Con Suburban Monochromatism, l’artista ci trascina ai bordi, sia geografici che visivi, per esplorare un’estetica ruvida, imperfetta e profondamente sincera. L’opera nasce da un dettaglio fotografico – un frammento, un angolo, forse un’imperfezione – che ha catturato l’attenzione dell’autore più di qualsiasi visione d’insieme. Da questo spunto minimo, nasce una destrutturazione visiva che è anche un atto di resistenza verso l’ordine, la simmetria e il “bello” convenzionale. L’arte di non voler piacere, ma essere trovata. È un’opera che chiede allo spettatore di cercare, proprio come l’artista ha cercato quel dettaglio iniziale – e invita, implicitamente, a non fermarsi mai alla superficie. Il monocromatismo evocato nel titolo non è soltanto una scelta estetica, ma anche un filtro concettuale: elimina il superfluo, la distrazione del colore che diventa antinaturalistico, per portare l’attenzione sul gesto, sulla materia, sul segno. Ciò che resta è essenziale, sporco, e proprio per questo più autentico. L’opera sfida la composizione tradizionale e rifugge la bellezza rassicurante. I margini urbani, che spesso passano inosservati, diventano qui protagonisti di una nuova narrazione visiva: disordinata, frammentaria, eppure ricchissima di stimoli. Ogni angolo della tela sembra contenere un dettaglio nascosto, un nuovo punto di fuga, un piccolo squilibrio da decifrare. È un invito ad allenare lo sguardo alla complessità del reale, a trovare poesia nel disfacimento, nel non-finito. In un’epoca in cui la perfezione visiva viene esasperata da filtri e algoritmi, Suburban Monochromatism è un atto di rottura: una celebrazione della marginalità, dell’informe, del dettaglio che sfugge.
Un’opera che mostra una ricerca a sé è Scream Louder, Scream Twice. In questo caso, l’artista parte da una fotografia di suo figlio che esprime un grido di gioco; Oliva trascende quella figurazione e porta lo spettatore in una dimensione del tutto diversa, dove l’urlo sembra, al contrario, di paura e disperazione.
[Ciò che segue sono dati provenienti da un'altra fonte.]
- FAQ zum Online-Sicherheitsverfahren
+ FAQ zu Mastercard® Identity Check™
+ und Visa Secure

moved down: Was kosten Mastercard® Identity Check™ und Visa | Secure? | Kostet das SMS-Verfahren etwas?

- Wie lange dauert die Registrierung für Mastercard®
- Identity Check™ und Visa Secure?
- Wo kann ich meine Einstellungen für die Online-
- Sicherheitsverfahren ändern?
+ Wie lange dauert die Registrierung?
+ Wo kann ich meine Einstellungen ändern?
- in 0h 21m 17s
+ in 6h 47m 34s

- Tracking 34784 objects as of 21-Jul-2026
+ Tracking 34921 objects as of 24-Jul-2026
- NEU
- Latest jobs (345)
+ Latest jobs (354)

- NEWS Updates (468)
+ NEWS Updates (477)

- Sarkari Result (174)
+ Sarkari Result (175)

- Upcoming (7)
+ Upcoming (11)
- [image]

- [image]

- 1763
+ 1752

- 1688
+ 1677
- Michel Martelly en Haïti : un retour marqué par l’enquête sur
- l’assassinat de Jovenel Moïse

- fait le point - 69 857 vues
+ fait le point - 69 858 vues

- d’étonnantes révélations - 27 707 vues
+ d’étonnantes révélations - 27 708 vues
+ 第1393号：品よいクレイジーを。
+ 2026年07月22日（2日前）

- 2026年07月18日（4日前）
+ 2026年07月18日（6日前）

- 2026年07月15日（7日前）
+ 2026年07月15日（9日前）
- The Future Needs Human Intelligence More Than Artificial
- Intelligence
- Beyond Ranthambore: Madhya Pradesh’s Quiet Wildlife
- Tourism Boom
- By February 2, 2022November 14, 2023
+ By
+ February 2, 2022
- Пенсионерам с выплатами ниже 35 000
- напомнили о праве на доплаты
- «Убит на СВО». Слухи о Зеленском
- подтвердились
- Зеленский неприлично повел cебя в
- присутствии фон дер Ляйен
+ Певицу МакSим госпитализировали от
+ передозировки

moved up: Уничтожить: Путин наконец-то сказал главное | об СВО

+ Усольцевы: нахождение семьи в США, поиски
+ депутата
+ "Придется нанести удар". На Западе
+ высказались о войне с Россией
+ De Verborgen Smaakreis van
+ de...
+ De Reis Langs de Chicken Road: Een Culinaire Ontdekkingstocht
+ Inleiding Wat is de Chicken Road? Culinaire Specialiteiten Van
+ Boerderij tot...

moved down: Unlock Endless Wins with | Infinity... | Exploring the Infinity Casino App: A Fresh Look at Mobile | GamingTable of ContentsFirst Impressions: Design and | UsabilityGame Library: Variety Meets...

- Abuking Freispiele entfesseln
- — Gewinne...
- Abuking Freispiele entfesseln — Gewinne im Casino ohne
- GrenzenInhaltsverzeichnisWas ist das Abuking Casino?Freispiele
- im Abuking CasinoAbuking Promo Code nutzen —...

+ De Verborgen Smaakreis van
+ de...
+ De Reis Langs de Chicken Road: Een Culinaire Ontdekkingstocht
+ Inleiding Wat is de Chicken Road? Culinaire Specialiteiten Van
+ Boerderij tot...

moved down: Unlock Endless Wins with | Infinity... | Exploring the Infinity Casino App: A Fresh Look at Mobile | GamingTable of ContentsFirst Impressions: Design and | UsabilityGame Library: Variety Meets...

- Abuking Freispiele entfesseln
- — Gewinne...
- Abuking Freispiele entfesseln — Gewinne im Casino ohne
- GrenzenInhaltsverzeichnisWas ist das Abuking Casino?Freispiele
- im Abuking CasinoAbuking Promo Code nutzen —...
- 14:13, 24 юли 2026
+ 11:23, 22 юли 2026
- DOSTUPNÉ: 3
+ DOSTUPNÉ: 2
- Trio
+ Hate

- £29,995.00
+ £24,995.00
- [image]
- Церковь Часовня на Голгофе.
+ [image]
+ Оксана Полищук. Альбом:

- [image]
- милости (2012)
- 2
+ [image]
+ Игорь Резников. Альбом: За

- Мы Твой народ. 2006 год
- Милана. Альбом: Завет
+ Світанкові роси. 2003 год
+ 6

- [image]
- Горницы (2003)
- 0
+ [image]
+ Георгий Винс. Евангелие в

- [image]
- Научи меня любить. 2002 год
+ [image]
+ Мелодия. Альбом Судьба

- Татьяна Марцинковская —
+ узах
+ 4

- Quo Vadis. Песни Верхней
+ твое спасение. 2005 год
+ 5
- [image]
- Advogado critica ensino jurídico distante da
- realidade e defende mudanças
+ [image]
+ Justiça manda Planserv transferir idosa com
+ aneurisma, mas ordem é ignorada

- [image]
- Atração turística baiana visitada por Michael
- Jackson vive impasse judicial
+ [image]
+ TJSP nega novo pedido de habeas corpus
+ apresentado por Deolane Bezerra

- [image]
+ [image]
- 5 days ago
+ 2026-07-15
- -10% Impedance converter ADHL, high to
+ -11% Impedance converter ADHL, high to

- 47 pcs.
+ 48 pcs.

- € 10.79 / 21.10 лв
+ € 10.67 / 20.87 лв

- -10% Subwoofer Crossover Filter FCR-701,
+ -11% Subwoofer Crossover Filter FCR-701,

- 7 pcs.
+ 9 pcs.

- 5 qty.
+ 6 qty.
La tecnica scelta è quella del carboncino su gesso acrilico: il bianco e nero su masonite enfatizza il sintetismo estremo, in cui il volto è reso quasi unicamente dal ripetersi delle due bocche aperte. Oliva compie un gesto pittorico futurista mostrando due momenti e due angolazioni diverse in un’unica immagine. Una curiosità a margine è che l’opera è stata selezionata per apparire in un’importante serie televisiva HBO, The Penguin, in onda su Sky, Prime Video e Now TV, questo a suffragio della spettacolarità di questo lavoro.
Si chiuda questo saggio critico con una tautologia: Low Tide in My Memory non è solo una riflessione sull’infanzia, ma un viaggio che ci riporta indietro nel tempo, a un momento di pura verità e autenticità. Con quest’opera, Rosario Oliva ci invita a riscoprire le radici della sua arte, raccontando come un semplice disegno di Paperino, a sei anni, abbia segnato l’inizio di un percorso che va oltre il fare artistico: è il destino stesso che lo ha scelto. L’arte, infatti, non è un mestiere da imparare, ma una chiamata che plasma chi la pratica, una verità che si svela attraverso ogni pennellata, ogni linea, ogni gesto. Con Low Tide in My Memory, Oliva ci restituisce la più grande delle verità per un artista: l’arte non è solo un lavoro, ma una vocazione, un filo invisibile che lega il passato al presente, e che continua a definirci, a trasformarci, ad accompagnarci nel nostro percorso esistenziale.